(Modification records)
+++++

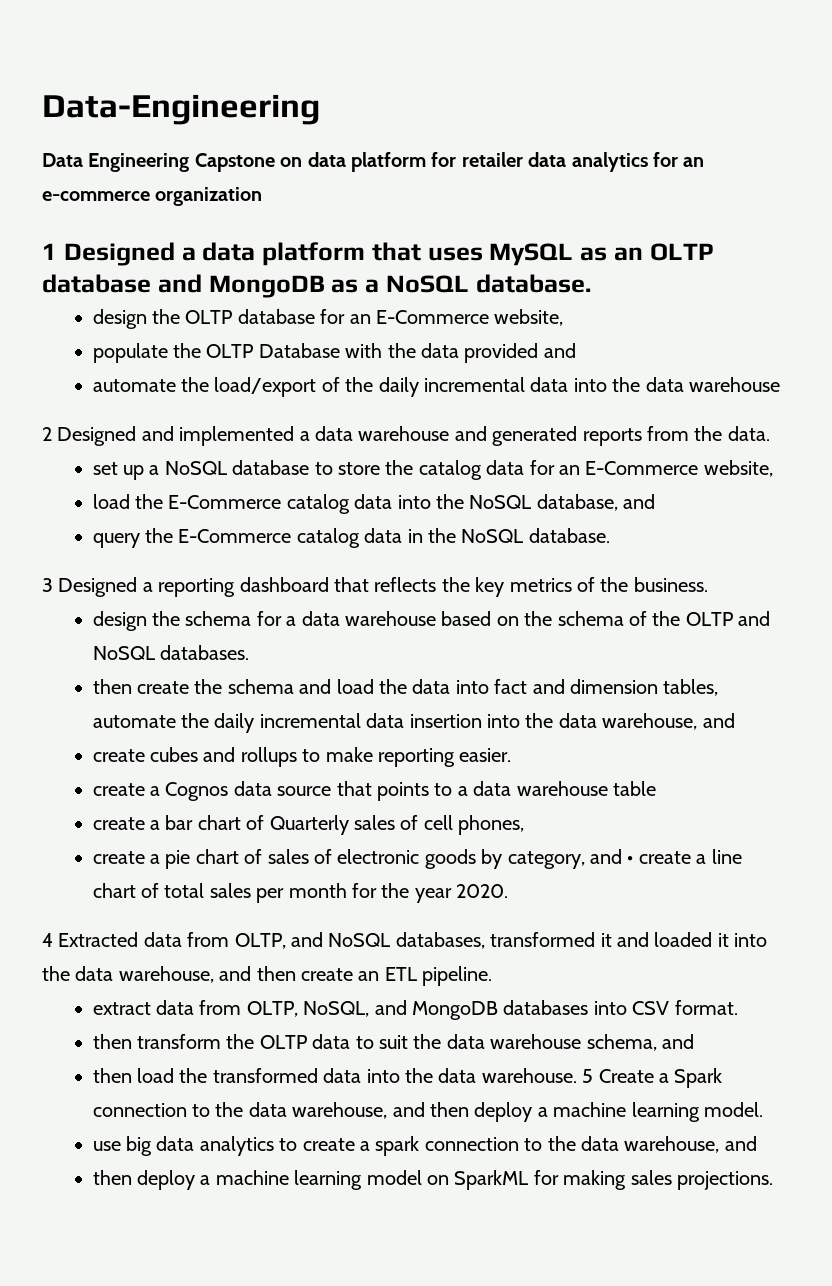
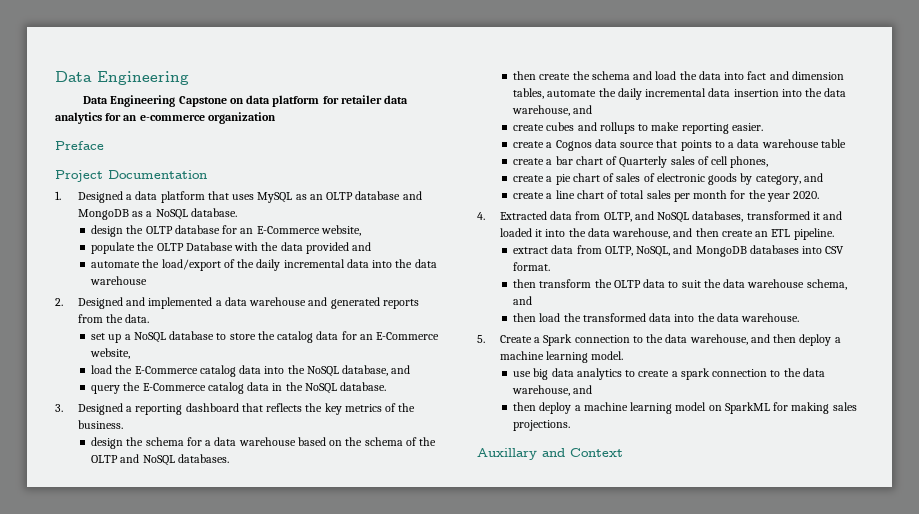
[42,94,320,125] Data-Engineering -> [55,71,189,85] Data Engineering
[42,243,57,260] 1 -> [55,141,104,150] [55,170,207,182] [55,191,61,200] Preface // Project Documentation // 1.
[42,427,52,441] 2 -> [55,298,63,306] 2.
[42,578,53,592] 3 -> [55,404,63,412] 3.
[627,856,634,864] • -> (823, 177) //
[42,933,53,947] 4 -> [477,212,485,220] 4.
[582,1069,594,1083] 5 -> [477,335,485,343] // 5.
(774, 1180) none -> [477,448,623,460] // Auxillary and Context

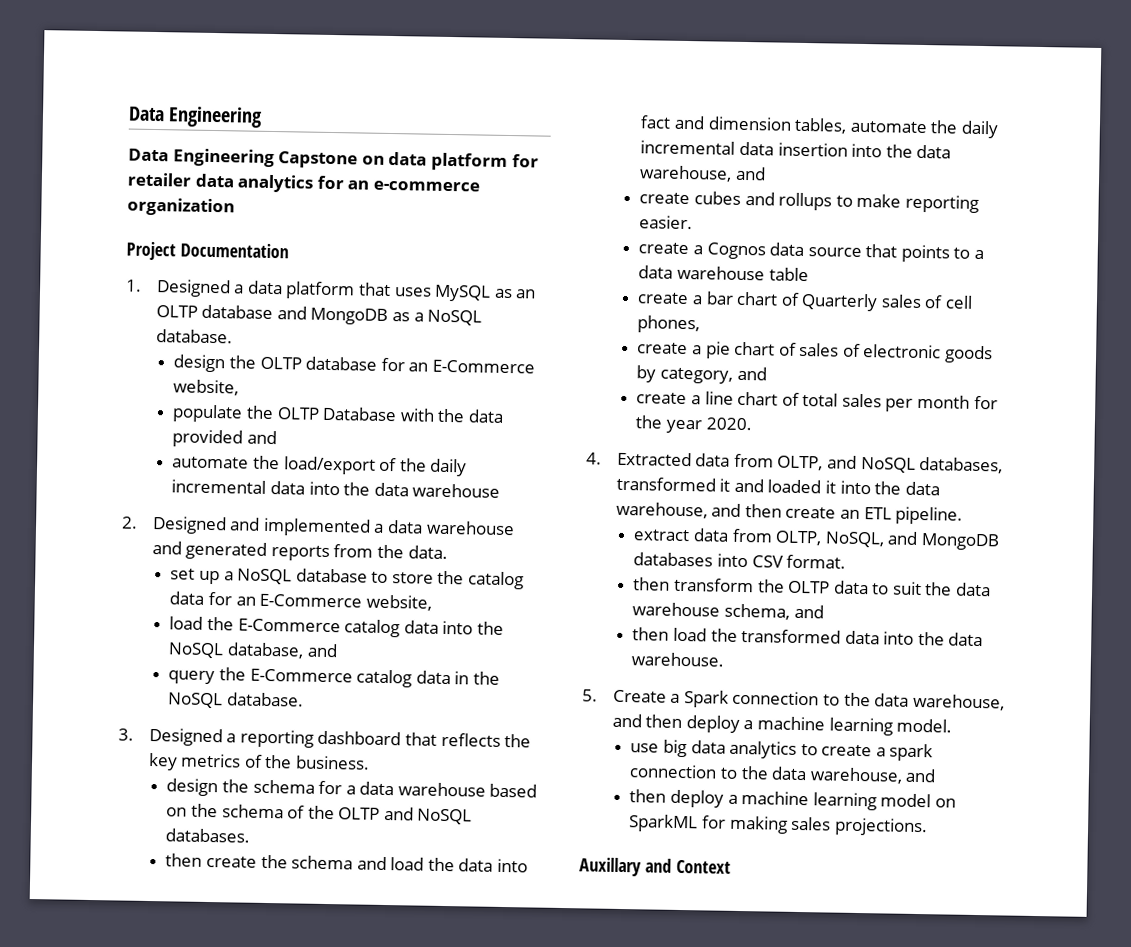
[55,141,104,150] // Preface -> (235, 207) none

+++++

TASK GOAL » The task calls for all records to be set down precisely, excluding any images.

SOLUTION »
[42,94,320,125] Data-Engineering -> [55,71,189,85] Data Engineering
[42,243,57,260] 1 -> [55,141,104,150] [55,170,207,182] [55,191,61,200] Preface // Project Documentation // 1.
[42,427,52,441] 2 -> [55,298,63,306] 2.
[42,578,53,592] 3 -> [55,404,63,412] 3.
[627,856,634,864] • -> (823, 177) //
[42,933,53,947] 4 -> [477,212,485,220] 4.
[582,1069,594,1083] 5 -> [477,335,485,343] // 5.
(774, 1180) none -> [477,448,623,460] // Auxillary and Context

[55,141,104,150] // Preface -> (235, 207) none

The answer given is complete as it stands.